● YOUR TASK
Where in the entries below does "documentation" appear? Copy every line that has it.

Data records
*** Block opens ***
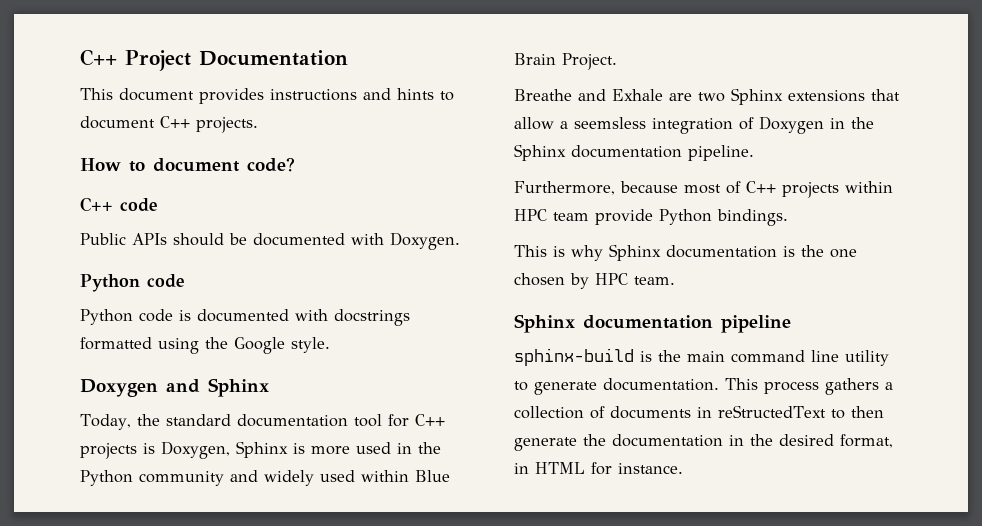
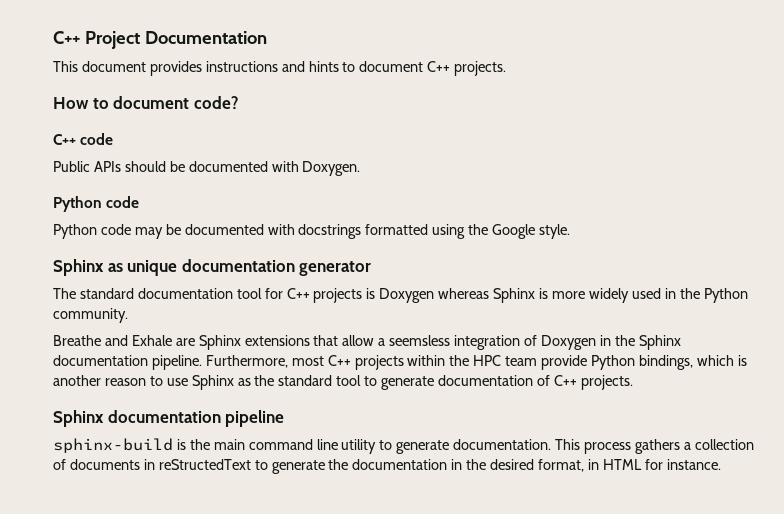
[179,310,191,321] is -> [134,224,181,239] may be
[80,378,269,397] [80,414,160,430] Doxygen and Sphinx // Today, the -> [53,259,372,276] [53,288,76,299] Sphinx as unique documentation generator // The
[161,441,230,459] Doxygen, -> [379,288,490,303] Doxygen whereas
(350, 450) none -> [588,288,629,303] widely
[139,470,450,486] [514,53,617,70] community and widely used within Blue Brain Project. -> [53,308,128,323] community.
[698,92,725,102] two -> (195, 342) none
[514,181,741,195] // Furthermore, because most of -> [205,355,324,368] Furthermore, most
(893, 187) none -> [449,355,470,366] the
[717,209,788,226] [514,244,857,261] [514,273,675,289] bindings. // This is why Sphinx documentation is the one chosen by HPC team. -> [638,355,747,370] [53,375,633,390] bindings, which is another reason to use Sphinx as the standard tool to generate documentation of C++ projects.
[850,406,884,418] then -> (268, 465) none

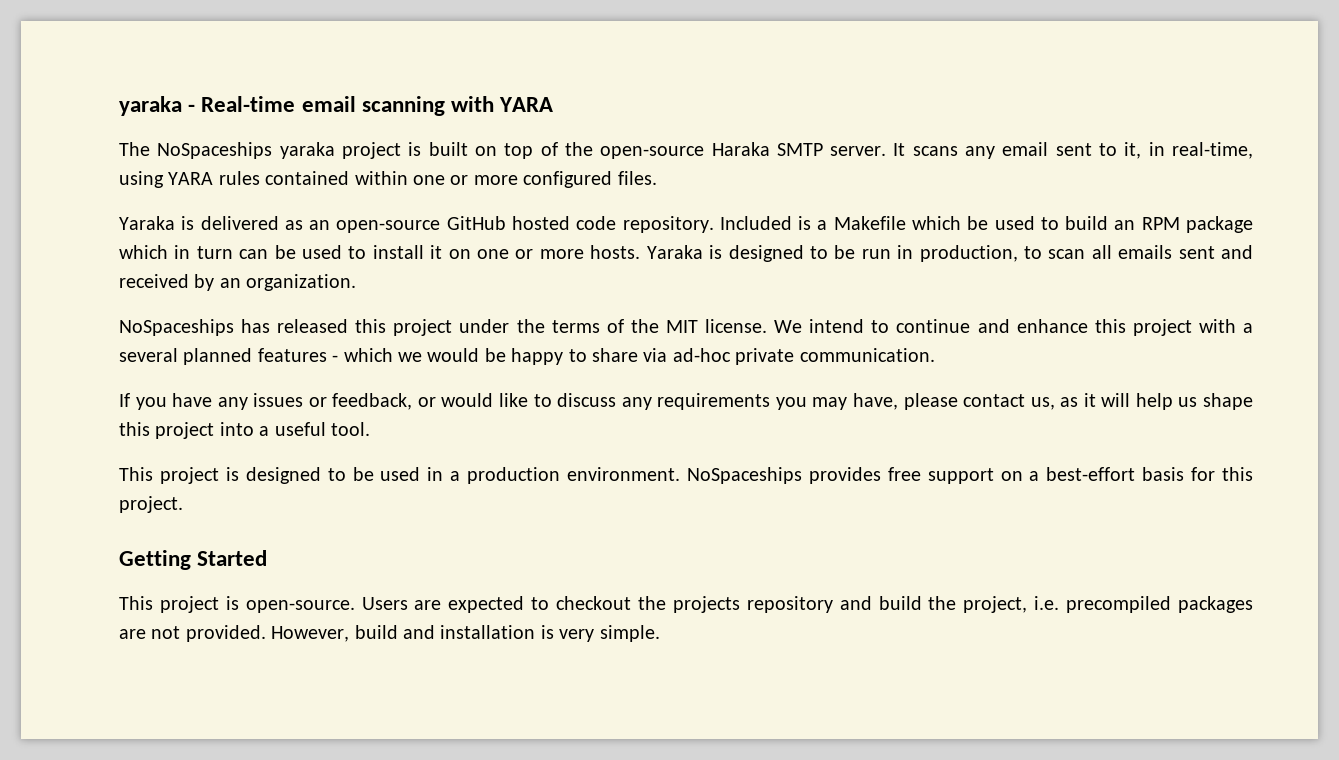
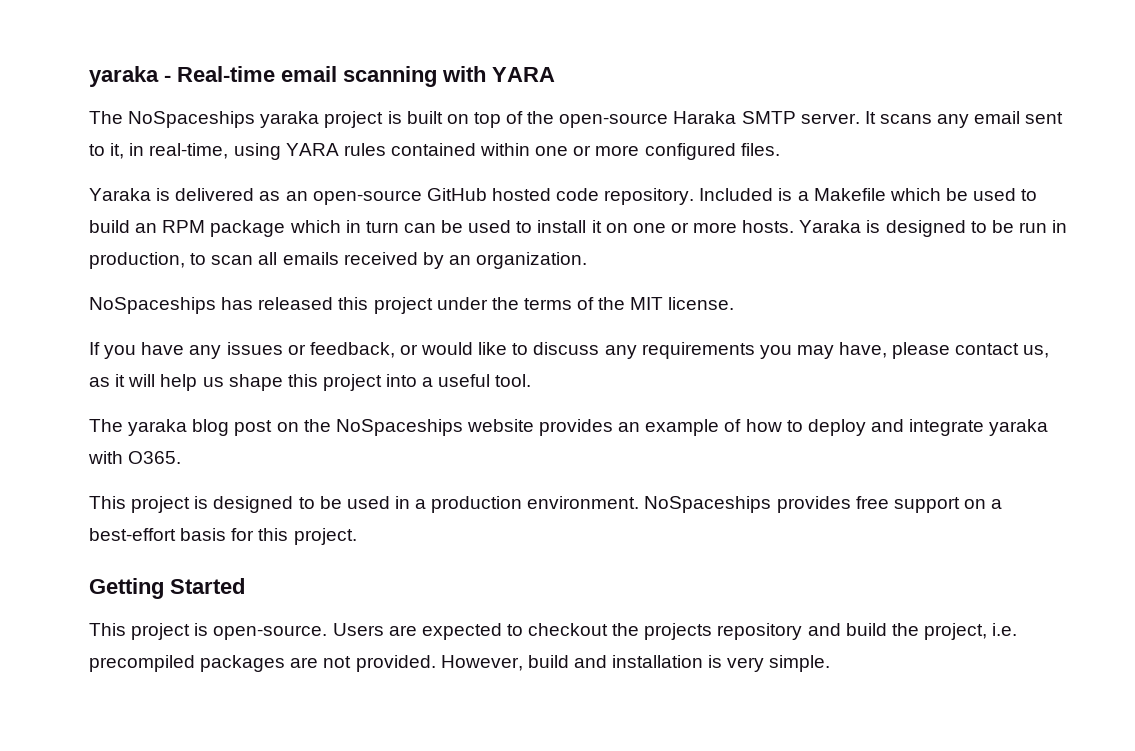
[1178,245,1253,259] sent and -> (339, 258) none
[774,319,1253,336] [119,348,935,365] We intend to continue and enhance this project with a several planned features - which we would be happy to share via ad-hoc private communication. -> (735, 303) none
(370, 429) none -> [89,419,1049,436] [88,451,182,464] // The yaraka blog post on the NoSpaceships website provides an example of how to deploy and integrate yaraka with O365.

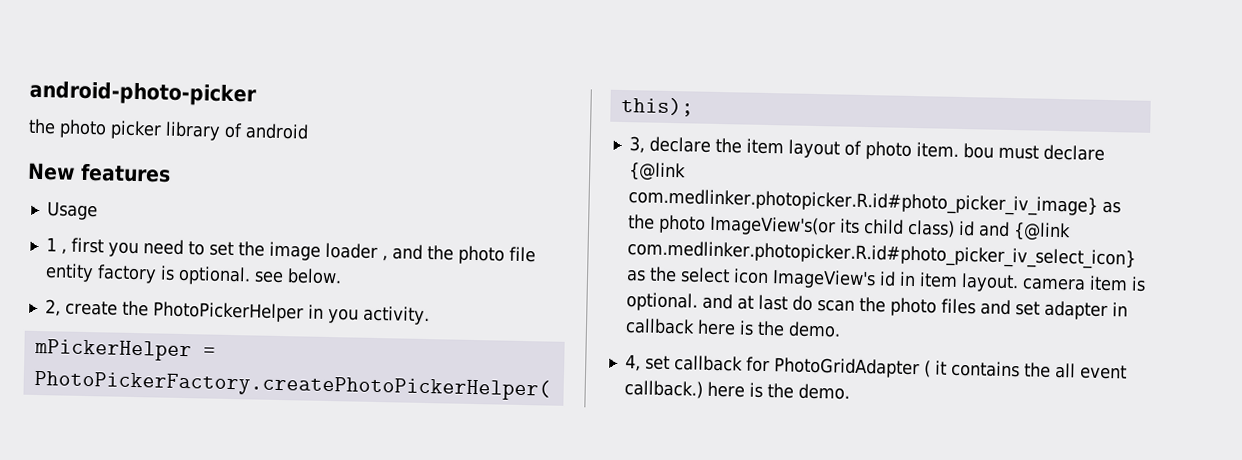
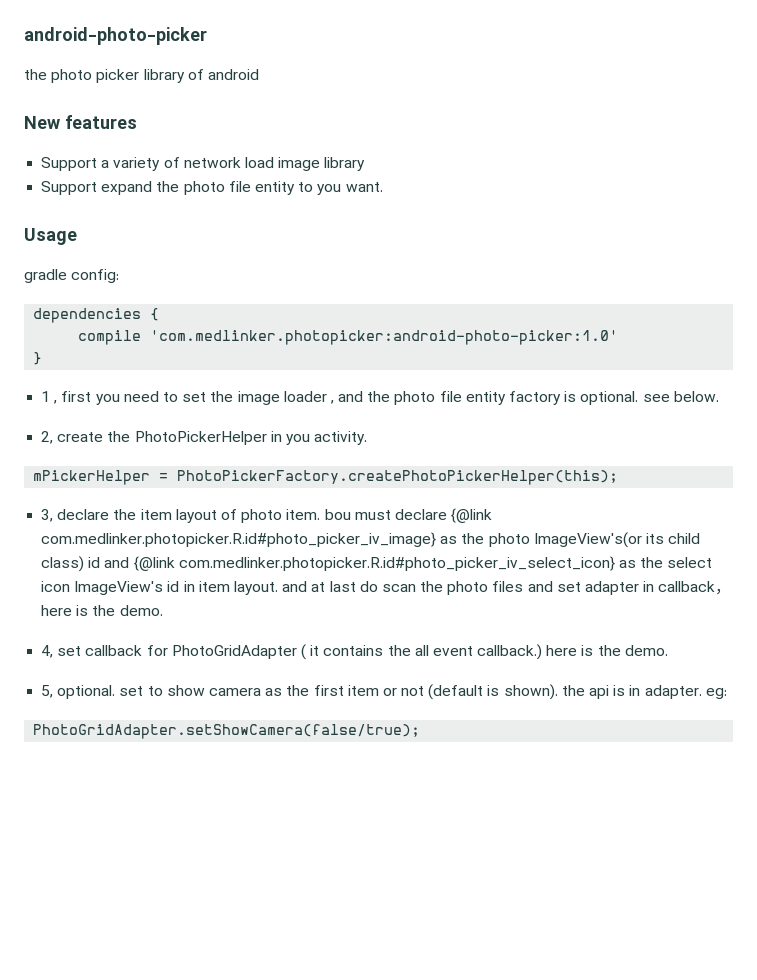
[46,201,98,221] Usage -> [41,157,366,171] [41,181,383,195] [24,228,77,245] [24,269,120,283] [33,308,160,323] [78,330,619,345] [33,352,43,365] Support a variety of network load image library // Support expand the photo file entity to you want. // Usage // gradle config: // dependencies { // compile 'com.medlinker.photopicker:android-photo-picker:1.0' // }
[1021,275,1146,292] [625,292,698,312] camera item is optional. -> (278, 588) none
(695, 326) none -> [715,588,732,595] ，
(850, 391) none -> [41,684,727,700] [33,724,421,739] // 5, optional. set to show camera as the first item or not (default is shown). the api is in adapter. eg: // PhotoGridAdapter.setShowCamera(false/true);

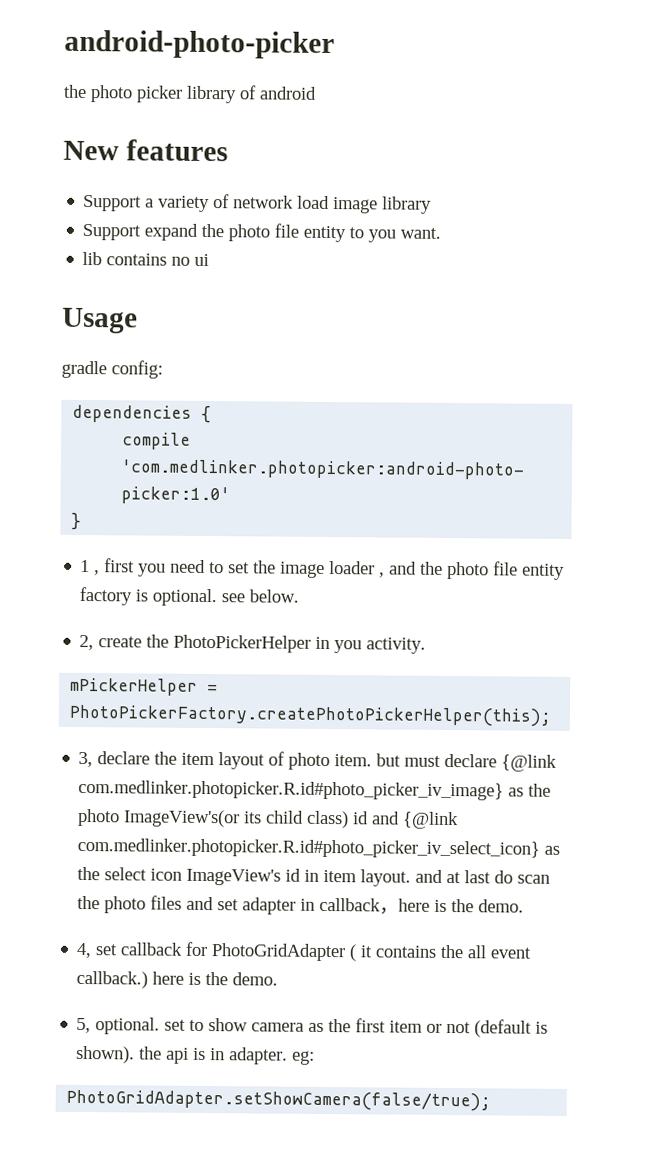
(383, 187) none -> [82,251,210,267] // lib contains no ui
[324,509,351,520] bou -> [376,753,402,767] but

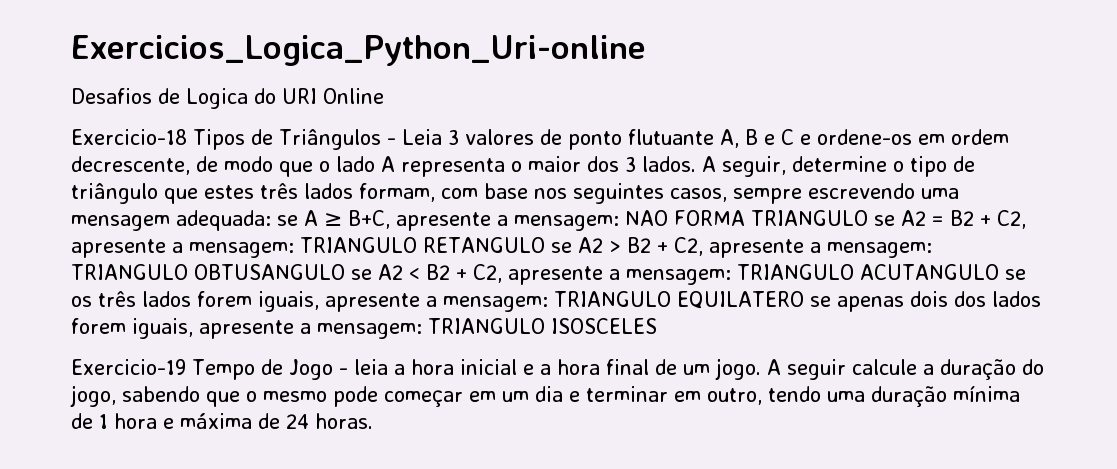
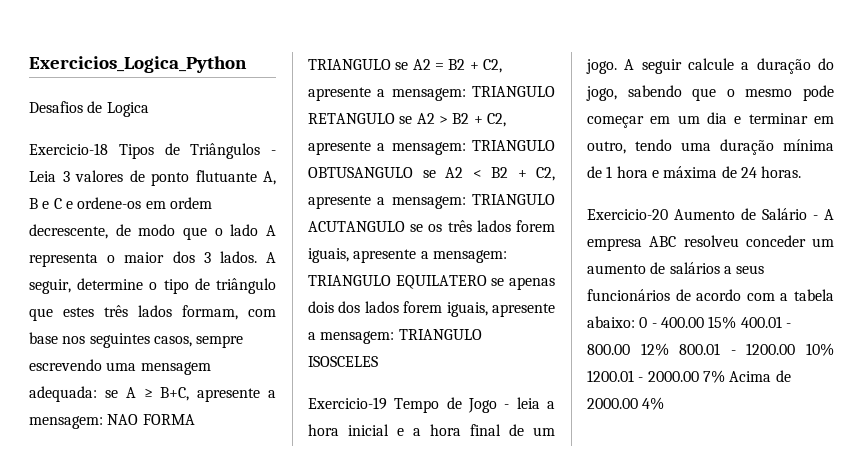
[71,35,646,66] Exercicios_Logica_Python_Uri-online -> [29,56,247,73] Exercicios_Logica_Python
[254,88,384,104] do URI Online -> (149, 109) none
(373, 421) none -> [587,208,834,220] [587,235,834,251] [587,262,765,274] [587,289,834,301] [587,316,791,329] [587,343,834,356] [587,370,791,383] [587,397,665,410] // Exercicio-20 Aumento de Salário - A empresa ABC resolveu conceder um aumento de salários a seus funcionários de acordo com a tabela abaixo: 0 - 400.00 15% 400.01 - 800.00 12% 800.01 - 1200.00 10% 1200.01 - 2000.00 7% Acima de 2000.00 4%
*** Block closes ***
● OUTPUT FOR THIS EXERCISE
[80,378,269,397] [80,414,160,430] Doxygen and Sphinx // Today, the -> [53,259,372,276] [53,288,76,299] Sphinx as unique documentation generator // The
[717,209,788,226] [514,244,857,261] [514,273,675,289] bindings. // This is why Sphinx documentation is the one chosen by HPC team. -> [638,355,747,370] [53,375,633,390] bindings, which is another reason to use Sphinx as the standard tool to generate documentation of C++ projects.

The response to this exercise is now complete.